Segment Start: Information provided

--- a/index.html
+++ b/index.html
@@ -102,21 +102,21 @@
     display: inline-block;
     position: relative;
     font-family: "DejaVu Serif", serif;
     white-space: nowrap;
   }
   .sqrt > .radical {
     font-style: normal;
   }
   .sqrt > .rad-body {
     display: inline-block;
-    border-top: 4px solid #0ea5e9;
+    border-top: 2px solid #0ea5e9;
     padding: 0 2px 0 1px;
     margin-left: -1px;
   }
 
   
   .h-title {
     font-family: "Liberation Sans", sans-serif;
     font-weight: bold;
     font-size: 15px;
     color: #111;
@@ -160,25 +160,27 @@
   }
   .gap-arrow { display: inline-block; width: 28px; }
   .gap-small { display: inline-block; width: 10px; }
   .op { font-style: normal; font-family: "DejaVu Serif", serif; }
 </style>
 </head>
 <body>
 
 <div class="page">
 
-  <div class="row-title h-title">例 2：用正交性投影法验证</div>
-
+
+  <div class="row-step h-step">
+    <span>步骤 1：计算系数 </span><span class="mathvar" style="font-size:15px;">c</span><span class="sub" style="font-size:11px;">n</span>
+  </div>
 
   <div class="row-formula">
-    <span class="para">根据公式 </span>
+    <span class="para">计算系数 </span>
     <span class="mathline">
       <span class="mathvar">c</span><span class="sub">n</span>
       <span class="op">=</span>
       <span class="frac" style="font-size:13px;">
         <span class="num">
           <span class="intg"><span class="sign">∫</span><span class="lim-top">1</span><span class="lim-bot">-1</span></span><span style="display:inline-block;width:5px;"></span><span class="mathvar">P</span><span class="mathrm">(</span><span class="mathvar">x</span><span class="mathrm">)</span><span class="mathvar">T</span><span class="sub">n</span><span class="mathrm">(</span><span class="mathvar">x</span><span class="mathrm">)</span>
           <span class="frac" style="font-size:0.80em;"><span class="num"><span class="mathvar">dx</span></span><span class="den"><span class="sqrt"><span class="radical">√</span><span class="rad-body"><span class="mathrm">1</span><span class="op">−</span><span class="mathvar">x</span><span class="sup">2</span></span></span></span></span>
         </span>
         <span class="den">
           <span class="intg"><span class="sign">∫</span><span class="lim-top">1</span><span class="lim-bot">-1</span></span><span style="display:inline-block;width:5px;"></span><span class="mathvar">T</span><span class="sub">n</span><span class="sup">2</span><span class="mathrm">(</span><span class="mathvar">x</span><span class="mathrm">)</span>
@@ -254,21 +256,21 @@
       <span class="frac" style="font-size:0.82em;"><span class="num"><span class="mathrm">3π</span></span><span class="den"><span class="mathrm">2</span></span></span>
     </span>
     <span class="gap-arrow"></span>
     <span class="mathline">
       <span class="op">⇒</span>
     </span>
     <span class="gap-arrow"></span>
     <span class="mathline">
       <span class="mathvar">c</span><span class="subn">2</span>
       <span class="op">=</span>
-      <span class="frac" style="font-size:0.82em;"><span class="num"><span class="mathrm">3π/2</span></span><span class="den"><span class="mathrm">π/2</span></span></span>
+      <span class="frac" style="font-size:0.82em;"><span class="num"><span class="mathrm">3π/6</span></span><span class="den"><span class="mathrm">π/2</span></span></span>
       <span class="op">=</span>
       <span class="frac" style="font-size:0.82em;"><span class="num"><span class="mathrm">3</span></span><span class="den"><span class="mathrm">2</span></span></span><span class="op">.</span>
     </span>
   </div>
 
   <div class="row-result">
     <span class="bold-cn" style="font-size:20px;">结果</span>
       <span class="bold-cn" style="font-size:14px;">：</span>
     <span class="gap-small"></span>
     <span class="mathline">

Segment End: Information provided
Segment Start: Information provided

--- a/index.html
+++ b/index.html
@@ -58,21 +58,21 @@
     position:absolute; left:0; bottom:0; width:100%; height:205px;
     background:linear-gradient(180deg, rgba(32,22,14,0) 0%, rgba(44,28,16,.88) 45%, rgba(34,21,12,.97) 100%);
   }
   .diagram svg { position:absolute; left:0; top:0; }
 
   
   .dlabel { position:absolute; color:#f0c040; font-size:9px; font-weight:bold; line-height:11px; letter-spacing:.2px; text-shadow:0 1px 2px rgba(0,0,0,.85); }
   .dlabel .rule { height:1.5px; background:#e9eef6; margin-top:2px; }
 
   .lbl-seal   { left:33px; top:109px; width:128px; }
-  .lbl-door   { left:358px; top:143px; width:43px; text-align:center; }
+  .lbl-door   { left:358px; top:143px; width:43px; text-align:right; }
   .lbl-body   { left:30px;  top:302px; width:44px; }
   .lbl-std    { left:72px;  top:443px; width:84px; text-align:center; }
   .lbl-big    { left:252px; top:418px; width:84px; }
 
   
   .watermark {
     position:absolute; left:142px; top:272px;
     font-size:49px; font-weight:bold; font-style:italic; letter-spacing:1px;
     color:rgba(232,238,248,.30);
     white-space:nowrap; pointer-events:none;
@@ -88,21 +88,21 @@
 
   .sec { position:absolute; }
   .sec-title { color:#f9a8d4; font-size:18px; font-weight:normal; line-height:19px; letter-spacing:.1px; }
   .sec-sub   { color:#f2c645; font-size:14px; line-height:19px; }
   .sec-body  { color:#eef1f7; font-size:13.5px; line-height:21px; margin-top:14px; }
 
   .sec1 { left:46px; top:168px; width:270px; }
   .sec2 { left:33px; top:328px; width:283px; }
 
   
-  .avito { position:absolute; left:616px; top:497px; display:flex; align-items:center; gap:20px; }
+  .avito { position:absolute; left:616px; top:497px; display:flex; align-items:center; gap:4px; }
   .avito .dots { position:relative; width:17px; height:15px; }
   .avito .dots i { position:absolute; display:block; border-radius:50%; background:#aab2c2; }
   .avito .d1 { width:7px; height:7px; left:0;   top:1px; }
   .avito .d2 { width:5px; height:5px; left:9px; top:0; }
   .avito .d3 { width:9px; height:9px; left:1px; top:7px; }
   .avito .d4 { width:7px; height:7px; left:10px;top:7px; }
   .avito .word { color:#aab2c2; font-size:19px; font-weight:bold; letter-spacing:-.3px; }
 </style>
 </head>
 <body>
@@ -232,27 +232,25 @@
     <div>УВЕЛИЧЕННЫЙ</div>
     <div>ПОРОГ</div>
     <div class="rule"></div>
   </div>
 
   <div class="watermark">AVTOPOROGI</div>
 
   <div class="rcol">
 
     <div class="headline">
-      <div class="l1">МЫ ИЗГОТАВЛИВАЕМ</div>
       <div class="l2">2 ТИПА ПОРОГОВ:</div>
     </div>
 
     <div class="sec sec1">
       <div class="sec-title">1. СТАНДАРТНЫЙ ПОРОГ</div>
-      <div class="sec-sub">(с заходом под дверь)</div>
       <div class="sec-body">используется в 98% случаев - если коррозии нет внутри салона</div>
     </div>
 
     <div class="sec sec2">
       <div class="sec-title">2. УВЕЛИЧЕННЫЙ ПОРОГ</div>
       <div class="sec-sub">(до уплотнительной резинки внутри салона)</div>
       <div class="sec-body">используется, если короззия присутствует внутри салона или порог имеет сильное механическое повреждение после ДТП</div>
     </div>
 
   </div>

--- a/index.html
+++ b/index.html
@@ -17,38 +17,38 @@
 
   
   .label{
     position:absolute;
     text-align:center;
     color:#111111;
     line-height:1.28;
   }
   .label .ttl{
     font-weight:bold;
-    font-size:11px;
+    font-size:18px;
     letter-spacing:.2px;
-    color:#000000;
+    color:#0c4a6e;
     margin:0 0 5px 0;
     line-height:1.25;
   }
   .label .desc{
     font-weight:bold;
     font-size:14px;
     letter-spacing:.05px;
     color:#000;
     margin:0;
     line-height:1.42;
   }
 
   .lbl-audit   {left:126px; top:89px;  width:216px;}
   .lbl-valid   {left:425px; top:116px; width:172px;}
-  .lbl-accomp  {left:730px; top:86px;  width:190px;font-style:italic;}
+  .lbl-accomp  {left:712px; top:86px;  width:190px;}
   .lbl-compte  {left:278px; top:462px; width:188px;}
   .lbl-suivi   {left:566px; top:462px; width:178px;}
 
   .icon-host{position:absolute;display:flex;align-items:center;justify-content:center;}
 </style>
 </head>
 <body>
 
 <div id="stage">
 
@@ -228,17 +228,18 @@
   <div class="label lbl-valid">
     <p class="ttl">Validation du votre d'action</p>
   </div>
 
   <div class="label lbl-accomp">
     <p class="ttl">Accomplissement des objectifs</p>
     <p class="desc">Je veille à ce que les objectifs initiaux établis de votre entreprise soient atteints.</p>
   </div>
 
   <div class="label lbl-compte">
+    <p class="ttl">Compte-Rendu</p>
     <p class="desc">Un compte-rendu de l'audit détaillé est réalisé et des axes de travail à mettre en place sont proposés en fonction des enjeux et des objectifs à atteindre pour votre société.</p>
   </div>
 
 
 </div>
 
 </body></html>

Segment End: Information provided
Segment Start: Information provided

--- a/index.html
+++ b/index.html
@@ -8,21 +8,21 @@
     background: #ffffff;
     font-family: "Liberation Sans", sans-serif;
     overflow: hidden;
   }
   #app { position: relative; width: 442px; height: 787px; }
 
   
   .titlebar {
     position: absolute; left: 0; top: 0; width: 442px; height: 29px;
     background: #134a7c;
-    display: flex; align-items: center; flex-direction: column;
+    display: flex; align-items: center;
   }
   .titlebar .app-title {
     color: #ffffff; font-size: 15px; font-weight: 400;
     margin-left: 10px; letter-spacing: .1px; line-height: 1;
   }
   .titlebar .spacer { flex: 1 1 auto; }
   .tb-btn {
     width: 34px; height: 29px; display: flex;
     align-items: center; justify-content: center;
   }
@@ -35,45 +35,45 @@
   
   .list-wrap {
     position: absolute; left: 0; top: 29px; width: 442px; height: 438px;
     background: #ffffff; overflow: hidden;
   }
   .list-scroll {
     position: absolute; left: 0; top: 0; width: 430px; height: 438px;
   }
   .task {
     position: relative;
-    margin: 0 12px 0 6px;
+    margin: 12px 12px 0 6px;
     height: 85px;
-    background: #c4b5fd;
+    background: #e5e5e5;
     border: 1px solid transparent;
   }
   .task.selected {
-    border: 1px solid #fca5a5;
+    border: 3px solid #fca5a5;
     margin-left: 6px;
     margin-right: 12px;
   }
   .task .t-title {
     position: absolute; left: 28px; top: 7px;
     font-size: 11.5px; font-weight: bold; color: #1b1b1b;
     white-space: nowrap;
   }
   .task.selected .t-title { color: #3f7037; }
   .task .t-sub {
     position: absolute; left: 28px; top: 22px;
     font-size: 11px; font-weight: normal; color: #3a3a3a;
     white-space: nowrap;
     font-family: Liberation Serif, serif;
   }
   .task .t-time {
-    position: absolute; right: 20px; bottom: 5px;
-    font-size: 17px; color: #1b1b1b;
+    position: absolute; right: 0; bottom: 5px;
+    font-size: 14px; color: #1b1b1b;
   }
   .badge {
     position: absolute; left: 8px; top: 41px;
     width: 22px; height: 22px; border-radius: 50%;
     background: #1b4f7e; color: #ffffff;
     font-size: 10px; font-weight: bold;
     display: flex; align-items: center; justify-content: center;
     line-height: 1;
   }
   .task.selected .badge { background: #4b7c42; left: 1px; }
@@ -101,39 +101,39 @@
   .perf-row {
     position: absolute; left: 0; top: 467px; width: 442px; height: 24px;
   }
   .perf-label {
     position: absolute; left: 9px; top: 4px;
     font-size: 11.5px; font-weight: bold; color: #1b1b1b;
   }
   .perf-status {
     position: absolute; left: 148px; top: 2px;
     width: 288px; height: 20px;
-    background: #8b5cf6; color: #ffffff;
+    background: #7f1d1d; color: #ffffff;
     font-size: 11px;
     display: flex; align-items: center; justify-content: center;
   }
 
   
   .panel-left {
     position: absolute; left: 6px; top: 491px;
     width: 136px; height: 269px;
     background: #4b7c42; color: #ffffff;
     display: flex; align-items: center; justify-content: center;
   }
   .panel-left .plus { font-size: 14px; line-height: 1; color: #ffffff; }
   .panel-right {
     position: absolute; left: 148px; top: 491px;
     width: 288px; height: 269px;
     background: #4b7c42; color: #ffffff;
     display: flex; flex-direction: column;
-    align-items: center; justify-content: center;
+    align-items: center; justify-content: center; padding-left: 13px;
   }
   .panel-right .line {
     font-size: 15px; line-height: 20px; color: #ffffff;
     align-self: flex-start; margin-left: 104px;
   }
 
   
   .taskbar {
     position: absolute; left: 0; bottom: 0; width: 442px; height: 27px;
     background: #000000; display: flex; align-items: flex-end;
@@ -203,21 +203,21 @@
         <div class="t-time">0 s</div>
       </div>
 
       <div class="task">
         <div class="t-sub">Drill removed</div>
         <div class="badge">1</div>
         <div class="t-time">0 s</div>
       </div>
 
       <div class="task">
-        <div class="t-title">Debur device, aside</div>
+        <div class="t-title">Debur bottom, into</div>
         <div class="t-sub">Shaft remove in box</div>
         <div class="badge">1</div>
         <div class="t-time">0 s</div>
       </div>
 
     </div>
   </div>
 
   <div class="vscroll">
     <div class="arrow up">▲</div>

Segment End: Information provided

**Required work**: Where a line of the listing contains the word "italic", it counts toward the total; say how many lines that makes, giving the number alone.

**Response area**: 2